Review of Amadeus

Amadeus (1984)
Amadeus is an entertaining if factually dubious biopic
23 December 2017
At the heart of Amadeus's narrative is Antonio Salieri's jealous admiration for Mozart's prodigious talent, with the wider meaning being about unearned privilege and power attempting to control and hinder creative genius. The most odious example of this is Count Orsini-Rosenberg (Charles Kay), the Emperor's most pompous little minion.

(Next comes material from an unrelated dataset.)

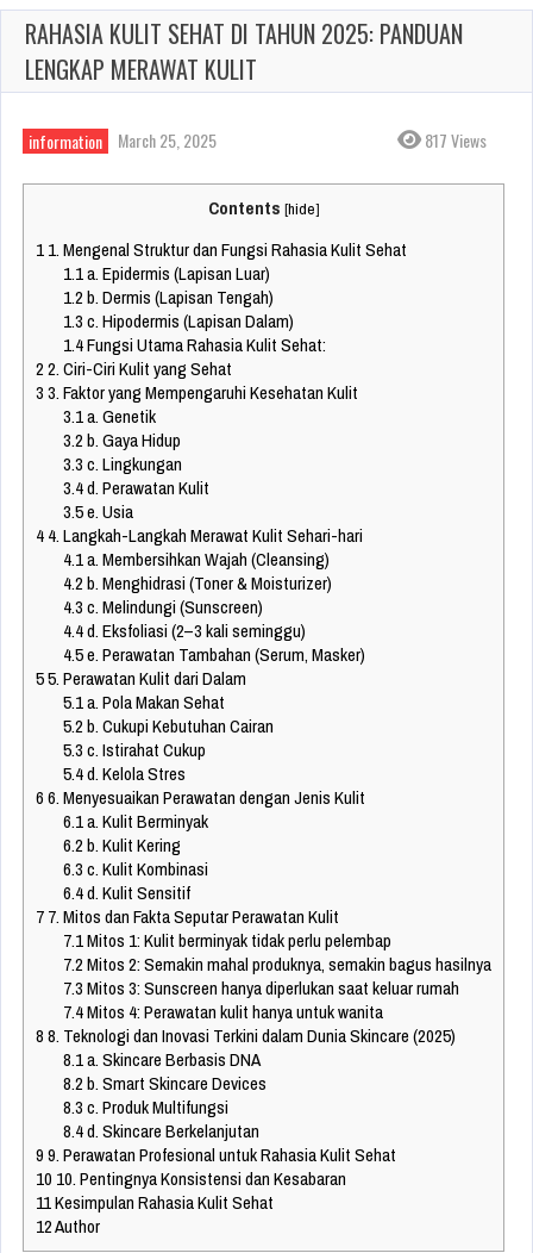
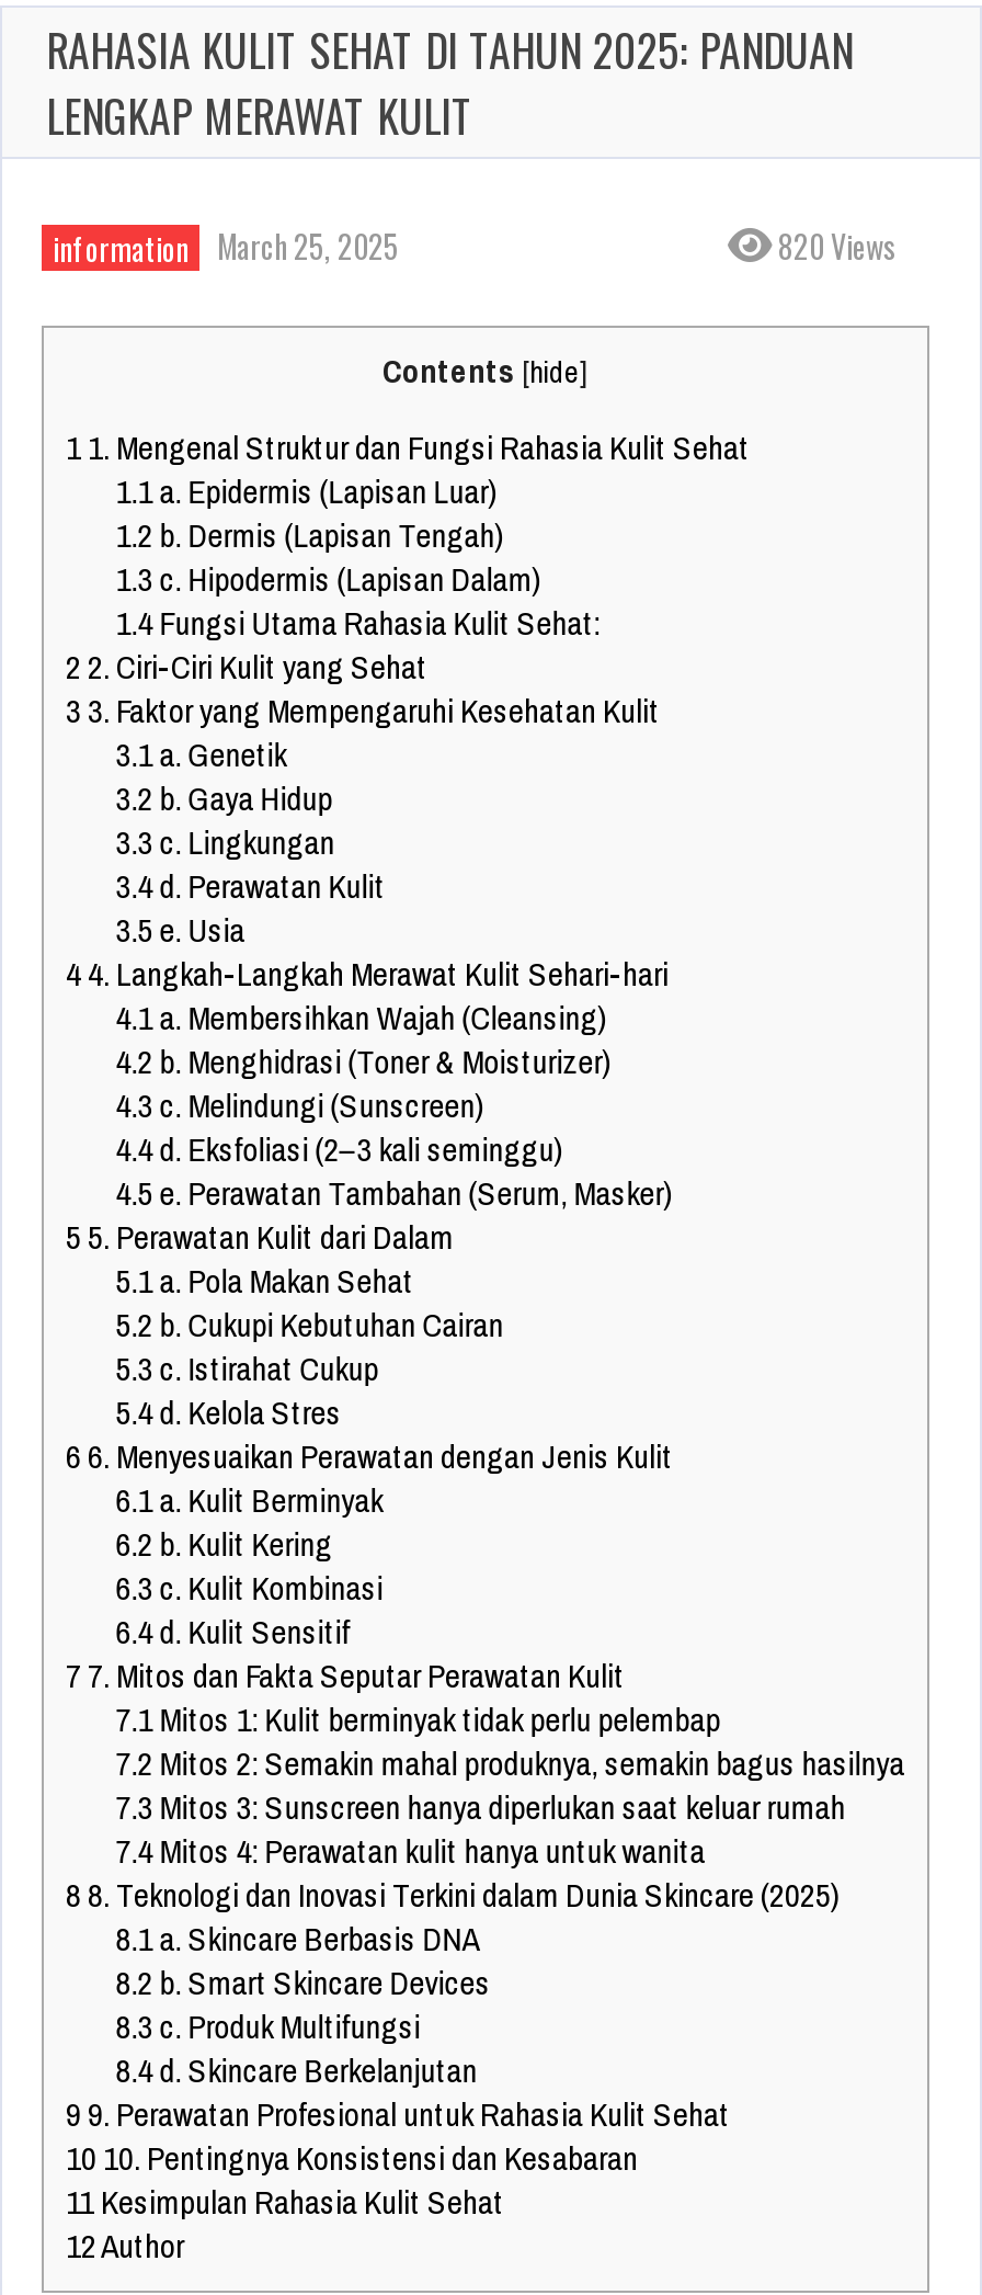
[421,128,487,153] 817 Views -> [772,223,897,269] 820 Views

It's also a film about the selfishness and immorality of faith, as shown in Salieri's obsessive behaviour and the faith he uses to explain it. Salieri, who jokes that he is the 'patron saint of mediocrity', believes that God gave musical genius to a crude, immature young man like Mozart just to spite him. Blinded by his self-absorption, it doesn't occur to Salieri that his anxieties are trivial and insignificant because he believes God is omnipotent - 'He' can listen to everyone's concerns no matter how trivial they are. So on the delusion continues...

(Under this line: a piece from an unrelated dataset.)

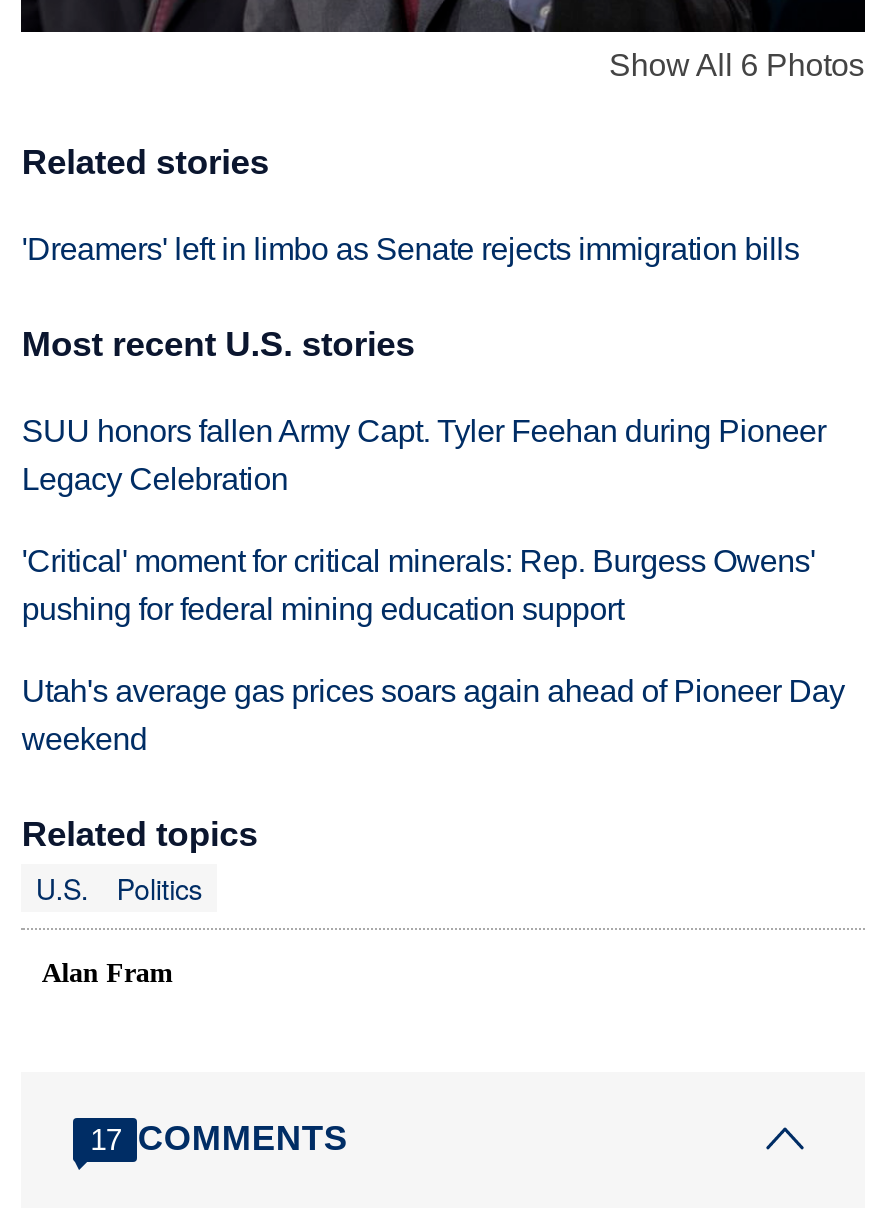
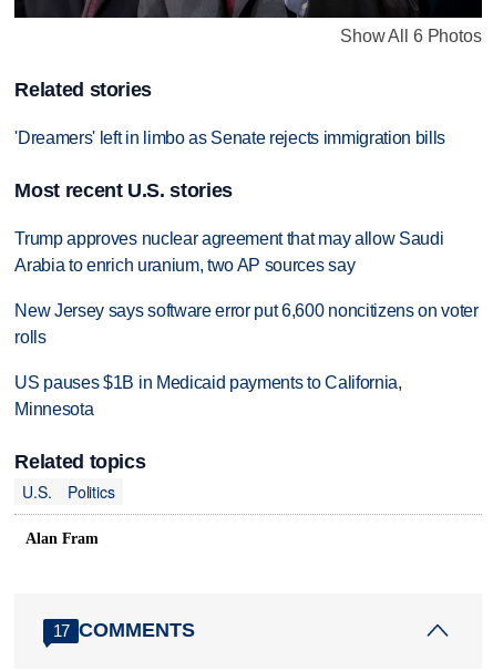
[22,414,826,496] SUU honors fallen Army Capt. Tyler Feehan during Pioneer | Legacy Celebration -> [15,229,444,275] Trump approves nuclear agreement that may allow Saudi | Arabia to enrich uranium, two AP sources say
[22,544,815,626] 'Critical' moment for critical minerals: Rep. Burgess Owens' | pushing for federal mining education support -> [15,301,478,346] New Jersey says software error put 6,600 noncitizens on voter | rolls
[22,674,845,756] Utah's average gas prices soars again ahead of Pioneer Day | weekend -> [15,373,402,418] US pauses $1B in Medicaid payments to California, | Minnesota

The film's main strengths are the leading performances from Abraham and Hulce, the opulent design work and the flashback narrative construction. This combination makes for a very absorbing film for the first 120 minutes or so, but Mozart's quite sudden decline did lose me somewhat. Could bereavement and a challenging project really cause such a spirited young man such damage? Well, it's little surprise that his decline would seem dubious because Mozart's mysterious death remains the subject of heated debate.

Criticisms are few and minor. Some of the language is rather inappropriate for a film set in the high-society of 18th century Vienna -would Mozart really have said "kiss my ass"? Also, the film's authenticity was wounded by the American accent of Tom Hulce, who otherwise does a great job.